In Afghanistan, two people were killed Sunday in separate protests
in Kabul and the central town of Mihtarlam. The demonstrators
in the capital linked the anti-Muslim cartoons to the US military
occupation of their country and clashed with NATO troops. The
protesters chanted: Death to Denmark! Death to Norway! Death
to America! Death to Bush!
On Monday two more demonstrators were shot to death in front
of the main US base at Bagram, just outside Kabul, and three more
were killed Tuesday by Afghan and Norwegian troops at a NATO base
in Maymana, on the countrys northern border.
Thousands took part in demonstrations from the Indian subcontinent
to North Africa: in New Delhi, India; Peshawar, Pakistan; Tehran,
Iran; Amman, Jordan; Cairo, Egypt. In the Iranian capital, hundreds
of police were mobilized at the Danish embassy and opened fire
with tear gas, but a group of 400 youth broke through the cordon
and set fire to the building.
While most of the protests were spontaneous expressions of
popular anger, in some countries right-wing Islamic fundamentalists
or discredited regimes have sought to manipulate the widespread
indignation to serve their own ends.
This seems to be particularly the case in Damascus and Beirut,
where the Syrian regime both supported and restrained the demonstrations.
In the Syrian capital, where the secret police closely monitor
all popular political activity, demonstrators were permitted to
attack the Danish and Norwegian embassies, but blocked from taking
any action against the US and French embassiesi.e., against
those powers capable of serious retaliation against Damascus.
In the Lebanese capital, thousands of demonstrators seem to
have been bused in from Syria with pre-printed religious signs
and instructions to attack first the Danish embassy and then a
Maronite Christian church, an action calculated to inflame sectarian
tensions and split the unstable anti-Syrian coalition government.

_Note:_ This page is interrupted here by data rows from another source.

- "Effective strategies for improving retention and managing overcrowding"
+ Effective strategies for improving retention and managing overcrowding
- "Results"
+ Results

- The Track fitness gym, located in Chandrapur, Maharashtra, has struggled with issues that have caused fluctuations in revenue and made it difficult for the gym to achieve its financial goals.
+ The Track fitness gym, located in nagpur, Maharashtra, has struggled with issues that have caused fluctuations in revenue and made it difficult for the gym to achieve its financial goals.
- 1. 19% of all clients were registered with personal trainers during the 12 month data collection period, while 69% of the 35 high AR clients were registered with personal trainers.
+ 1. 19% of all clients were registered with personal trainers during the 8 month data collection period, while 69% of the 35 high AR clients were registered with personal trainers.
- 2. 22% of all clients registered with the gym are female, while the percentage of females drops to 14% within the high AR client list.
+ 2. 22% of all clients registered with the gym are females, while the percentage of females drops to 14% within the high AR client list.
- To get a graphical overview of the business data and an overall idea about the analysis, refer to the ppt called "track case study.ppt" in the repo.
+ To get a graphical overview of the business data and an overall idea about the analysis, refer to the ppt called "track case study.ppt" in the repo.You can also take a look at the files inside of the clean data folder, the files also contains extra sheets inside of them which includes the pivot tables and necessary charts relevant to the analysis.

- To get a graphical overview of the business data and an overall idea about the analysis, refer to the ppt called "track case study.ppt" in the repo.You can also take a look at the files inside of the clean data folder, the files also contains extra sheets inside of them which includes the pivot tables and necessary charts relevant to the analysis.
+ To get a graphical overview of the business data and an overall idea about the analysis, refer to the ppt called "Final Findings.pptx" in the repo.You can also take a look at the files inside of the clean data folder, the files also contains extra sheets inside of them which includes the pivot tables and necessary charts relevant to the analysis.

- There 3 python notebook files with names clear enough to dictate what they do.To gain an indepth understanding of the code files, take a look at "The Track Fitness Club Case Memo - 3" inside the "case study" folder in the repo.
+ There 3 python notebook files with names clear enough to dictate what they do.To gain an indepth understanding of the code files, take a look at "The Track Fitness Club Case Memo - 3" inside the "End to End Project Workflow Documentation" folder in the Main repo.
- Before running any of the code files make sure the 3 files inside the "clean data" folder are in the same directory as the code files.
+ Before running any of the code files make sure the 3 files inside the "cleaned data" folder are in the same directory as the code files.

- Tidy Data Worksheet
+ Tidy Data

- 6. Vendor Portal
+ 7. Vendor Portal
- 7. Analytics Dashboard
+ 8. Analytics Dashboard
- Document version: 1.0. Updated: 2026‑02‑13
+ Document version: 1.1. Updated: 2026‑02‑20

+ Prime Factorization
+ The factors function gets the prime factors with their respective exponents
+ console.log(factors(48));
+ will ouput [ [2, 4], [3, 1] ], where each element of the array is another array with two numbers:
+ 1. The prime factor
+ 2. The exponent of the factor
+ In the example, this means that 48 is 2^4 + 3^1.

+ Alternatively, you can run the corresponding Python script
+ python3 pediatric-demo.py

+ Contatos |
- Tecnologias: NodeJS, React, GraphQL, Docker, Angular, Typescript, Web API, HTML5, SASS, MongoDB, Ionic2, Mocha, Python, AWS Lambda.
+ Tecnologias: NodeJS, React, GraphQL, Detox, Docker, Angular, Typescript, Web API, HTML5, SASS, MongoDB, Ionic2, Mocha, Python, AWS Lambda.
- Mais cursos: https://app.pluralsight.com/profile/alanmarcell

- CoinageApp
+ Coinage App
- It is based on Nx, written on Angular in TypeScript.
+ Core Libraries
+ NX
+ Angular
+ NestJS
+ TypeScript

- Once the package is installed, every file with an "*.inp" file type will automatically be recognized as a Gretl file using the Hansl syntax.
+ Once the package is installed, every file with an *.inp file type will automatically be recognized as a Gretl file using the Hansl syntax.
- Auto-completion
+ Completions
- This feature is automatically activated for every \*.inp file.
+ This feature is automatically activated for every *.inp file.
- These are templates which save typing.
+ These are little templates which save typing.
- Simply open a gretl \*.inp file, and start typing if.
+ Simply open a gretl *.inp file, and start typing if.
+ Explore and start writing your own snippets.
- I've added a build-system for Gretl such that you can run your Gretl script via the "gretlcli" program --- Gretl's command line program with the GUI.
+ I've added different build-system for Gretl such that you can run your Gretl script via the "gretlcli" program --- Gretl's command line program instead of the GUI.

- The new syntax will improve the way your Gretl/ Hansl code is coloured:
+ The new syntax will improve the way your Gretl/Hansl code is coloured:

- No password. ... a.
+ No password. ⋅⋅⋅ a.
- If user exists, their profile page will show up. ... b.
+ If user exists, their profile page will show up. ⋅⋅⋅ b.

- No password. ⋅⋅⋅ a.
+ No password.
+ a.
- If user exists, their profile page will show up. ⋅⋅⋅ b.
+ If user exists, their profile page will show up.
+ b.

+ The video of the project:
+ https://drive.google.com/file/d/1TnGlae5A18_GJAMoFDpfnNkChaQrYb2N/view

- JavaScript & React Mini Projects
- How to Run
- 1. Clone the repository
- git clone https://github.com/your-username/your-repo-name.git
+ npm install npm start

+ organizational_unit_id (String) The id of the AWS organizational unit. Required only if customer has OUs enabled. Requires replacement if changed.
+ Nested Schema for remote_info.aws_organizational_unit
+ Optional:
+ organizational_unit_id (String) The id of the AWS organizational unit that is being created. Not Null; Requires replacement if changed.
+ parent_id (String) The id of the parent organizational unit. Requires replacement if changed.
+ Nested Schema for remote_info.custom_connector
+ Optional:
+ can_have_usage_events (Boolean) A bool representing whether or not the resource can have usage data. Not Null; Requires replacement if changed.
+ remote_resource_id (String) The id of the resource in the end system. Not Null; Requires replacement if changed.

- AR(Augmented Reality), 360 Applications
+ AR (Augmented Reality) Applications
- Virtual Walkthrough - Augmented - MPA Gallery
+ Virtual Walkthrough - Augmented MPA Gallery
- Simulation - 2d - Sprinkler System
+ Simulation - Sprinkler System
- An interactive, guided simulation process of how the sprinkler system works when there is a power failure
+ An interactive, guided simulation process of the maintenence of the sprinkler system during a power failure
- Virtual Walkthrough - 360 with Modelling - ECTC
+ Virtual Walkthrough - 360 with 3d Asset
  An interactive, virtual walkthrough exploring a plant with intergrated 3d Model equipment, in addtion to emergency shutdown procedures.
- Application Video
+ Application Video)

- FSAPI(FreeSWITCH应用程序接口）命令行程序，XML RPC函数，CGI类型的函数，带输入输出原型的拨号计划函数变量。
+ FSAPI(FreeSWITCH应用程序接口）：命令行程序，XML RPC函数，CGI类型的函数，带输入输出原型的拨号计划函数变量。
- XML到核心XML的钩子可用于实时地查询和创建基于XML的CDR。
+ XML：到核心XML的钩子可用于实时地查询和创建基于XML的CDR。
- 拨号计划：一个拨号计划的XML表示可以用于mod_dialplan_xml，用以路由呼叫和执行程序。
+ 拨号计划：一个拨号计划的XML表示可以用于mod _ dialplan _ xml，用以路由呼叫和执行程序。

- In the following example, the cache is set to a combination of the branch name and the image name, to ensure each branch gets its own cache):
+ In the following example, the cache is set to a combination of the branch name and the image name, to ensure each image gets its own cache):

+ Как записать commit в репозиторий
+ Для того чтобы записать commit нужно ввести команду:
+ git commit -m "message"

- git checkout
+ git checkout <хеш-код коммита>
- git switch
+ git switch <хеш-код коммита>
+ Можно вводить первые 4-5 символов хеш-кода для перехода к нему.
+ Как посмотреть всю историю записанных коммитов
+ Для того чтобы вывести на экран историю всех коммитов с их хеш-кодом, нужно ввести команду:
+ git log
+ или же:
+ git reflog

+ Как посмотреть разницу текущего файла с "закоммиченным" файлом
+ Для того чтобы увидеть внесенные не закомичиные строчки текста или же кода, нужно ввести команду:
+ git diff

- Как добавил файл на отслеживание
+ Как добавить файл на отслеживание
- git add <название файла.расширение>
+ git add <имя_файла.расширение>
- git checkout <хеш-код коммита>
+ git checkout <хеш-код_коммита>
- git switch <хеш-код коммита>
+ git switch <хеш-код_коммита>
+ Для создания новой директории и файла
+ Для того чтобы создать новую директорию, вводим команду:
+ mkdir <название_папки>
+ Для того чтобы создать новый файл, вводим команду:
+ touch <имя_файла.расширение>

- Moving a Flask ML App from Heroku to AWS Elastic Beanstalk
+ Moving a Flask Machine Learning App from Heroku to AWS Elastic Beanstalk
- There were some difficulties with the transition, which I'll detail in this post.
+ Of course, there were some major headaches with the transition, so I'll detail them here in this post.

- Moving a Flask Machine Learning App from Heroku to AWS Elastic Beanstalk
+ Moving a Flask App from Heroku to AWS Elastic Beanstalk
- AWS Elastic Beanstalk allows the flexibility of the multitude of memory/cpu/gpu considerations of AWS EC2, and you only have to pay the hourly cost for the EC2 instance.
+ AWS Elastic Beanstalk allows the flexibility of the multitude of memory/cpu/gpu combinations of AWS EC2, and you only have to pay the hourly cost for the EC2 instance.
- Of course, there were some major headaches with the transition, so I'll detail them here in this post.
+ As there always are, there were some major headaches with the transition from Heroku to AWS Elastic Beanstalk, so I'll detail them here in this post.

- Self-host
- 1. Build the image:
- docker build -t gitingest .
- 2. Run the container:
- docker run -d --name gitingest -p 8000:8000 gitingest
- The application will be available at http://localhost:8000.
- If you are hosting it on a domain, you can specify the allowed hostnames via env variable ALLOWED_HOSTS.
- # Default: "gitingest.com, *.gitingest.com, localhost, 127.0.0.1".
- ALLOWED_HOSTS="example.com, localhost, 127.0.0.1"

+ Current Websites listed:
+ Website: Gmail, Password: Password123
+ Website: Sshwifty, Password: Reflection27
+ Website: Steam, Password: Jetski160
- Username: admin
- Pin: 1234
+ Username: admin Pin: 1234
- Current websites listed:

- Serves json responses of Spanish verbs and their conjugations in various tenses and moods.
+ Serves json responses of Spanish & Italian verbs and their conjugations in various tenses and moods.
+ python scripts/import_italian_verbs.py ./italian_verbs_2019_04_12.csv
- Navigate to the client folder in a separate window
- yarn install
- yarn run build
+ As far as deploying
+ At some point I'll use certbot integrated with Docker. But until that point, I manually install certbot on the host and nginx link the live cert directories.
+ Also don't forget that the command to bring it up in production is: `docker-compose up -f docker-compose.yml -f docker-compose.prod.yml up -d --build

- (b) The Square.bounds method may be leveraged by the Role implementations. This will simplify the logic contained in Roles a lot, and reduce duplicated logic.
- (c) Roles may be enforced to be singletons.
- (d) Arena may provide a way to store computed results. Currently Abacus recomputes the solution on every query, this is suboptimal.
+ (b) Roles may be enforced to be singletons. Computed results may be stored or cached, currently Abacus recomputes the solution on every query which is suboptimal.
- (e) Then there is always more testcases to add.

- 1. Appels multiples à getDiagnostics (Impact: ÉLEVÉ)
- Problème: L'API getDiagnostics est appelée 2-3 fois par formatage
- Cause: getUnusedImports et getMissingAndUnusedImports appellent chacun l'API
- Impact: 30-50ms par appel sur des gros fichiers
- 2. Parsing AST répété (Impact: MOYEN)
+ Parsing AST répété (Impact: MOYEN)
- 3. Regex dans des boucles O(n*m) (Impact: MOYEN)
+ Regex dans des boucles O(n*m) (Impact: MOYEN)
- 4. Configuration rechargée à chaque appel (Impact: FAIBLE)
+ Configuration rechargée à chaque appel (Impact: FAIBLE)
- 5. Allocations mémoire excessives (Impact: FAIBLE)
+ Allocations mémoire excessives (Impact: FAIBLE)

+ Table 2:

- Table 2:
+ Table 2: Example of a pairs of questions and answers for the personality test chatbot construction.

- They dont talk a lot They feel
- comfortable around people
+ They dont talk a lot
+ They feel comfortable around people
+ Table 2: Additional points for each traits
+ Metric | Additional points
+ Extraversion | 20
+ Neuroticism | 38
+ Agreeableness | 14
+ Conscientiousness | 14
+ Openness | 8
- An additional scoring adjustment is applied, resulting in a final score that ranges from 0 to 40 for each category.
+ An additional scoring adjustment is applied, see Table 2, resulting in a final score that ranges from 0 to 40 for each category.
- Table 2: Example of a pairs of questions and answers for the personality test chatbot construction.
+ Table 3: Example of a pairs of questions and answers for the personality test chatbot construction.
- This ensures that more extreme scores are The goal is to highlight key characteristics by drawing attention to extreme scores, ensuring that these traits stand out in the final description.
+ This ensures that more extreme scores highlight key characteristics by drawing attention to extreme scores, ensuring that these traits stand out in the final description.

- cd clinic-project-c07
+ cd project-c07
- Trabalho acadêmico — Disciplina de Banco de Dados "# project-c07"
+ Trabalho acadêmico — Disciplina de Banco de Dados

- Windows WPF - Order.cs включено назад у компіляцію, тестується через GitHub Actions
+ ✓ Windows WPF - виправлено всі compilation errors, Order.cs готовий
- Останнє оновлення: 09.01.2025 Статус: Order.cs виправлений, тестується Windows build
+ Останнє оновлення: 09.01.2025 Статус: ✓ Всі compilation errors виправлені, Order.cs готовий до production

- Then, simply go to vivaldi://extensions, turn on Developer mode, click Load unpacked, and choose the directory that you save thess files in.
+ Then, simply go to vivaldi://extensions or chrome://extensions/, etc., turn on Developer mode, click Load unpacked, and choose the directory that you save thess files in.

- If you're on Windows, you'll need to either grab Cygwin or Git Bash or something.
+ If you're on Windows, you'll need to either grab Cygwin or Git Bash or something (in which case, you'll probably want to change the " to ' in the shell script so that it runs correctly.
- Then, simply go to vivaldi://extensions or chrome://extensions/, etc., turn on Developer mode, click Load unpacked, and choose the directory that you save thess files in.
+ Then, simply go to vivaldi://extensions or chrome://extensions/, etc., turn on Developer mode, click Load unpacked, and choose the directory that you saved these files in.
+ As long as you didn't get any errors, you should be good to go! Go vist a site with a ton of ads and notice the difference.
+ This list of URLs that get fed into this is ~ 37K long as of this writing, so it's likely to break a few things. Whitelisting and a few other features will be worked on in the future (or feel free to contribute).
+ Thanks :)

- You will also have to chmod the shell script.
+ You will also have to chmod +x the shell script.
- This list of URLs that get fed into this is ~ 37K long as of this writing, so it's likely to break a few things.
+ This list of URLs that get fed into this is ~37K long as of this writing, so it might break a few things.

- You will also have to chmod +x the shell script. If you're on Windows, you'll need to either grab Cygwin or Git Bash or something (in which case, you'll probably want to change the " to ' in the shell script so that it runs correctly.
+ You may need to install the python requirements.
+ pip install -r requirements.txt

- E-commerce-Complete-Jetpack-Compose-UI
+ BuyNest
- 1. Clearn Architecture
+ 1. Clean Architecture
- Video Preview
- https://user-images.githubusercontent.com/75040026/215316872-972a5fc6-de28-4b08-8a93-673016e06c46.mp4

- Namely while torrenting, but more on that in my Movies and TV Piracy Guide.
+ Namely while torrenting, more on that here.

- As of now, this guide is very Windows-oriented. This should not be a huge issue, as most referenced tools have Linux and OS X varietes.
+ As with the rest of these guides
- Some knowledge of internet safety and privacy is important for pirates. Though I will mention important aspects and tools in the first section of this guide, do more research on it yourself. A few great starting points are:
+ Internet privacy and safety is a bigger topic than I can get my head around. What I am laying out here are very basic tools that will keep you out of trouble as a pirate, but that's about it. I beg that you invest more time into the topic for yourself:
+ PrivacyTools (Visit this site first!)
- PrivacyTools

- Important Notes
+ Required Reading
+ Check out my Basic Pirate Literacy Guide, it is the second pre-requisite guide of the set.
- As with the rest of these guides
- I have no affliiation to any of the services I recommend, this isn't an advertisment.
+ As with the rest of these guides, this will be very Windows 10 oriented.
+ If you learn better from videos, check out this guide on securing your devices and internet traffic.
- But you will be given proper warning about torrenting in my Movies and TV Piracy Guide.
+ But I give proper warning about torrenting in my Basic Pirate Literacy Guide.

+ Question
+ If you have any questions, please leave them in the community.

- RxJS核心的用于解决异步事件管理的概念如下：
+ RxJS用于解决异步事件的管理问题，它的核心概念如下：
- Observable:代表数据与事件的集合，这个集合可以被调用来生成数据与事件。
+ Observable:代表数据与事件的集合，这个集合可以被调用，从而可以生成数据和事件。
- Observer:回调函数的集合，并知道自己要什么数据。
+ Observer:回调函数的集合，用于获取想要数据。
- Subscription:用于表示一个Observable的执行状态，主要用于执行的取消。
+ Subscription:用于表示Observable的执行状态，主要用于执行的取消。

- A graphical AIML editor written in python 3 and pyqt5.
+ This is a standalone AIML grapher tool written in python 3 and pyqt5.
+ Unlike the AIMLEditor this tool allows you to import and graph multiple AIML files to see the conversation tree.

A provocation against an oppressed people
The publication of the anti-Muslim cartoons has been largely
portrayed in the US and European press as an effort by a serious
newspaper, Jyllands-Posten of southern Denmark, to explore
whether pressure from Islamic fundamentalists was causing self-censorship
by cartoonists, who were unwilling to risk retaliation for portraying
the Prophet Muhammad in a negative light. Most coverage in the
United States has suggested that the newspaper was shocked that
the publication of the cartoons created such a furious reaction.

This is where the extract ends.